Años después, ya como estudiante de bachillerato, fui con mi hermano Miguel Ángel, Iraset Páez Urdaneta y otro amigo, de visita al teleférico, en la Caracas de inicios de los años 70. Caminando cerca del majestuoso hotel Humboldt, el profesor Iraset mostró su cámara de fotografía. Era una Hasselblat de última generación. Me sorprendió ver que su pantalla estaba en la parte de arriba y no detrás del foco, como normalmente suele ocurrir en la mayoría de los equipos. Eso me recordó, de alguna manera, la vieja cámara de mi padre. Con él y con mi hermano, me enteré en ese paseo, de un mundo infinito donde la imagen y su significado son la referencia fundamental.

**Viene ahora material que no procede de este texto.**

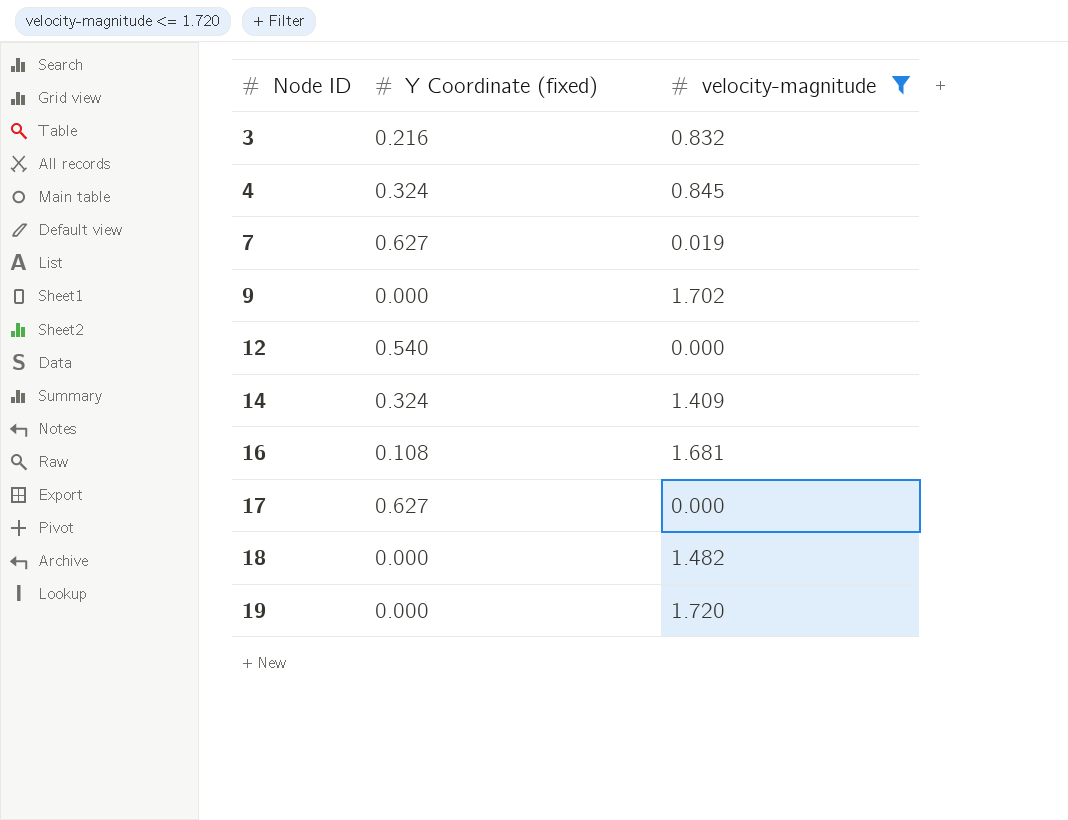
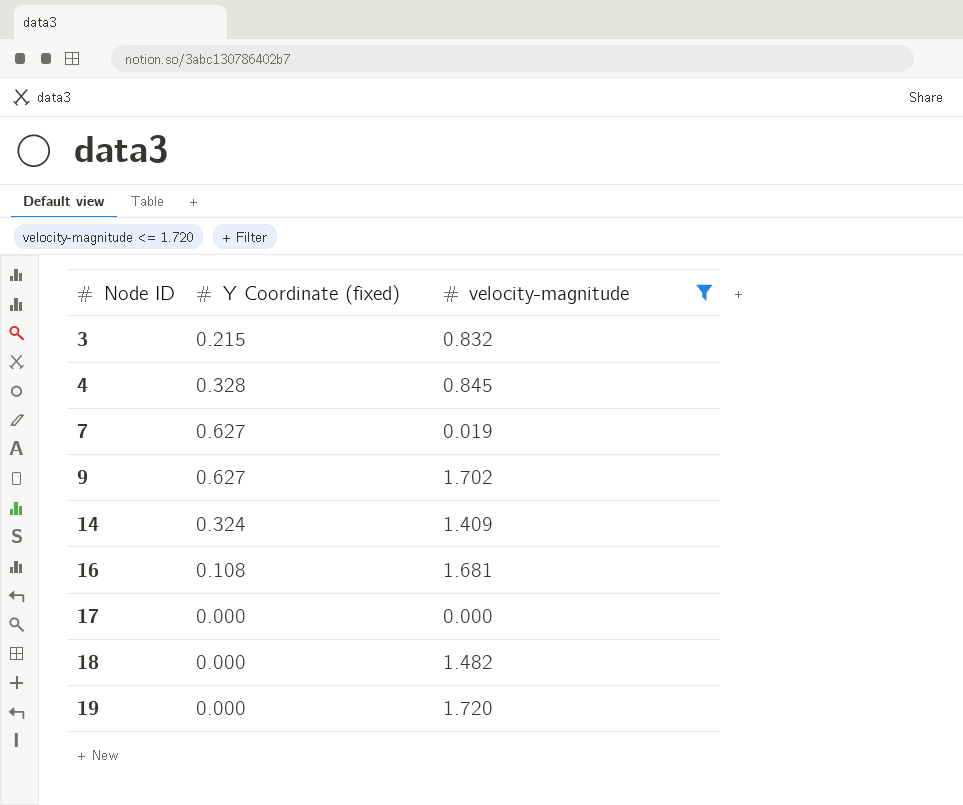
row 12: 0.540 | 0.000 -> none
3 | Y Coordinate (fixed): 0.216 -> 0.215
4 | Y Coordinate (fixed): 0.324 -> 0.328
9 | Y Coordinate (fixed): 0.000 -> 0.627
17 | Y Coordinate (fixed): 0.627 -> 0.000

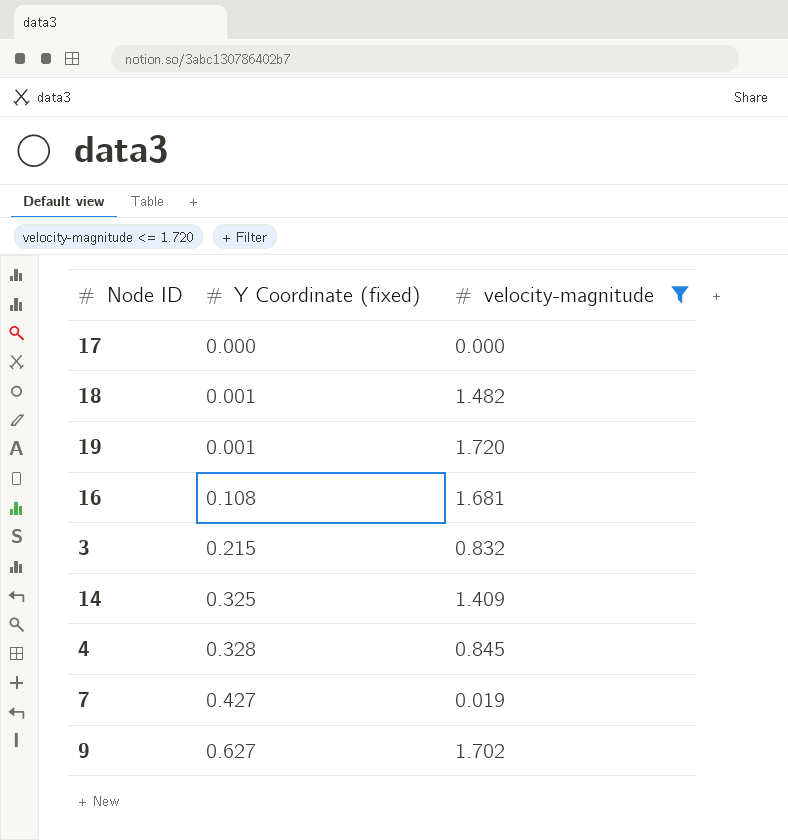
row order: Node ID ascending -> Y Coordinate (fixed) ascending
18 | Y Coordinate (fixed): 0.000 -> 0.001
19 | Y Coordinate (fixed): 0.000 -> 0.001
14 | Y Coordinate (fixed): 0.324 -> 0.325
7 | Y Coordinate (fixed): 0.627 -> 0.427

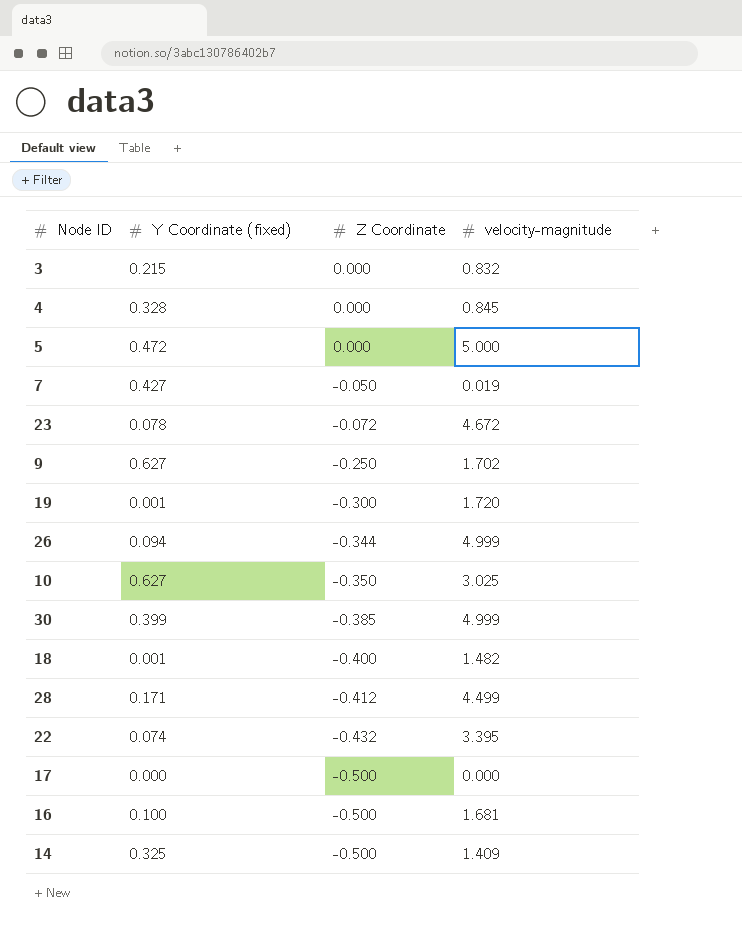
filter: velocity-magnitude <= 1.720 -> none
row order: Y Coordinate (fixed) ascending -> Z Coordinate descending
column Z Coordinate | position: none -> 3
16 | Y Coordinate (fixed): 0.108 -> 0.100

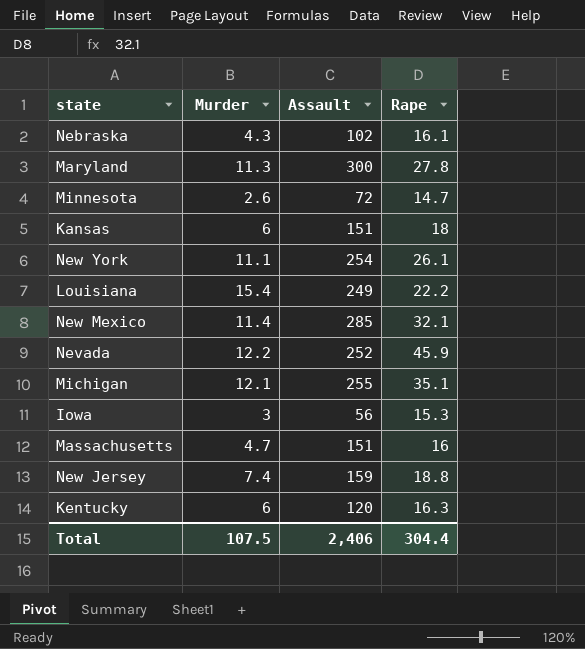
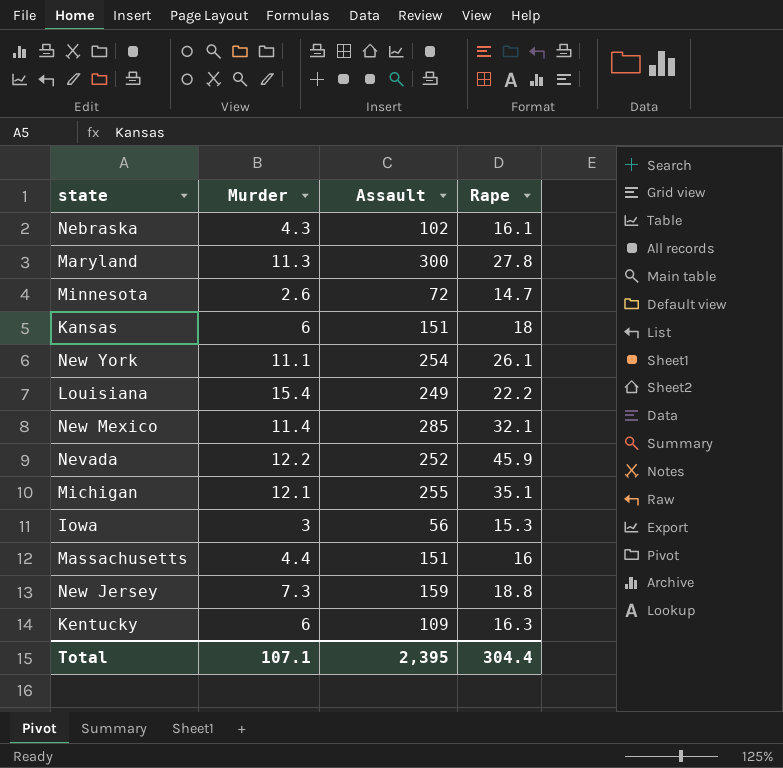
Massachusetts | Murder: 4.7 -> 4.4
New Jersey | Murder: 7.4 -> 7.3
Kentucky | Assault: 120 -> 109
Total | Murder: 107.5 -> 107.1
Total | Assault: 2,406 -> 2,395

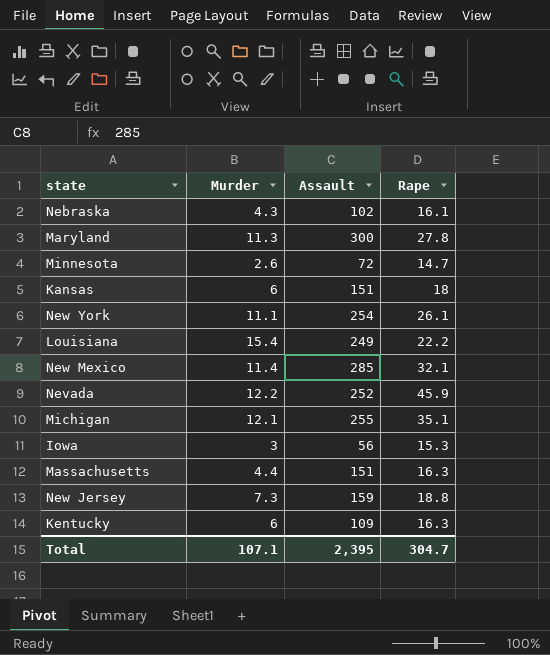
Massachusetts | Rape: 16 -> 16.3
Total | Rape: 304.4 -> 304.7

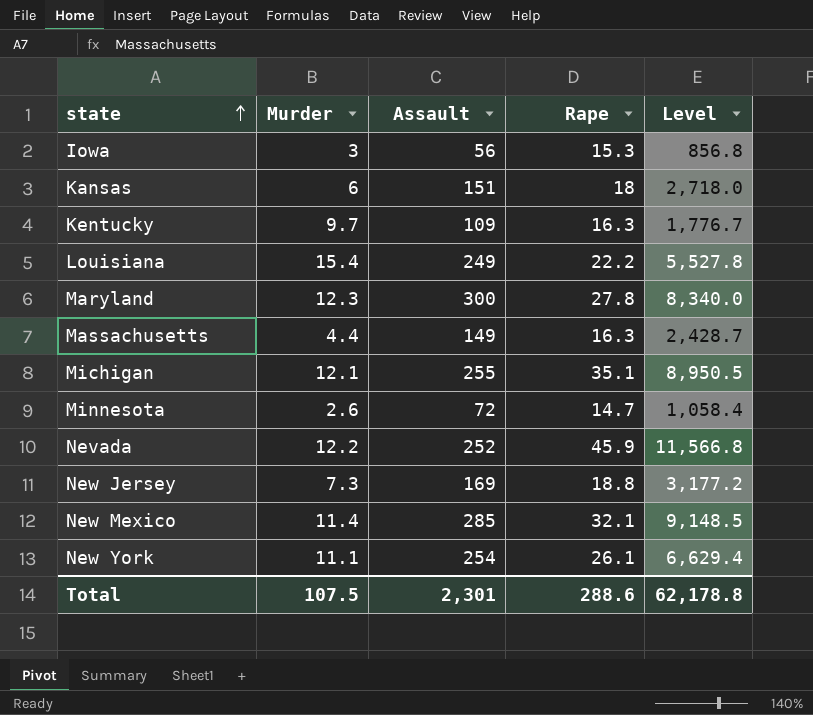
row order: none -> state ascending
column Level | formula: none -> [Assault] * [Rape]
row Nebraska: 4.3 | 102 | 16.1 -> none
Kentucky | Murder: 6 -> 9.7
Maryland | Murder: 11.3 -> 12.3
Massachusetts | Assault: 151 -> 149
New Jersey | Assault: 159 -> 169
Total | Murder: 107.1 -> 107.5
Total | Assault: 2,395 -> 2,301
Total | Rape: 304.7 -> 288.6

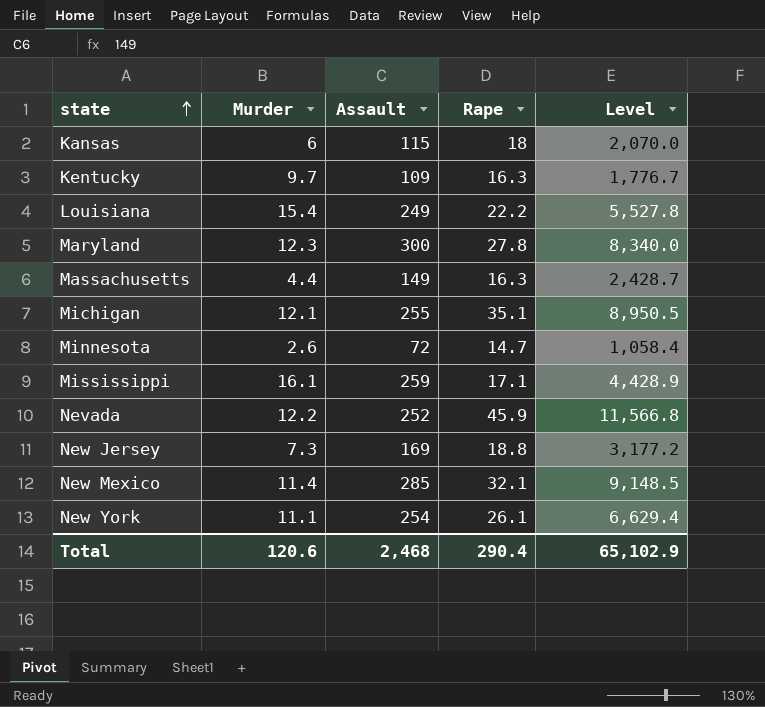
row Iowa: 3 | 56 | 15.3 | 856.8 -> none
Kansas | Assault: 151 -> 115
Kansas | Level: 2,718.0 -> 2,070.0
row Mississippi: none -> 16.1 | 259 | 17.1 | 4,428.9
Total | Murder: 107.5 -> 120.6
Total | Assault: 2,301 -> 2,468
Total | Rape: 288.6 -> 290.4
Total | Level: 62,178.8 -> 65,102.9

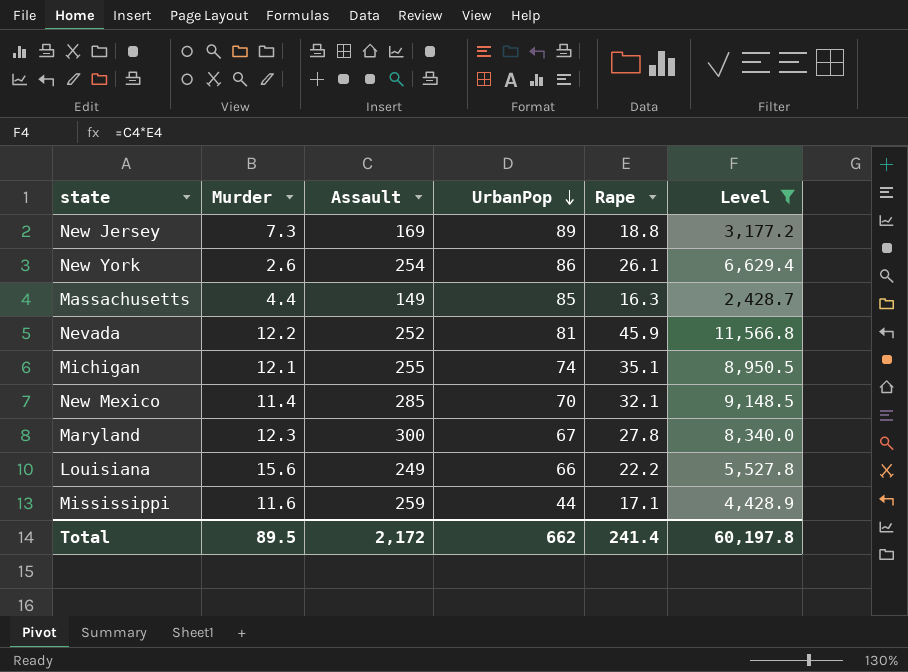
filter: none -> Level >= 2,428.7
row order: state ascending -> UrbanPop descending
column UrbanPop | position: none -> 4
New York | Murder: 11.1 -> 2.6
Louisiana | Murder: 15.4 -> 15.6
Mississippi | Murder: 16.1 -> 11.6
Total | Murder: 120.6 -> 89.5
Total | Assault: 2,468 -> 2,172
Total | Rape: 290.4 -> 241.4
Total | Level: 65,102.9 -> 60,197.8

Creo por ello que la fotografía es tanto más que un arte, un oficio de vida. Hoy, cuando tantas personas tienen en sus teléfonos móviles o celulares una cámara fotográfica, pueden construir realidades de infinitas simbologías. Sin embargo, será siempre el ojo educado y sensible, que otorga esa otra mirada, el sentimiento que supone transformar, re-crear la realidad y construir verdades eternas. Sea en blanco y negro o con la mezcla del color y luz. Da igual, lo que importa es captar el ser que apreciamos en un encuadre y en la cuadrícula de la pantalla.
Hoy, después de tantos años de aquellos momentos de mi niñez y juventud, sigo pensando que la fotografía es más que un arte, es un oficio de vida, de plenitud de existencia, de cierto misterio, de un lenguaje cifrado en luz y símbolos. Con sus características propias, donde la cámara fotográfica, como el pincel para el pintor o el lápiz para el poeta, es una extensión del cuerpo que hemos fabricado para ir más allá de esa inmediatez que supone la cotidianidad de la vida.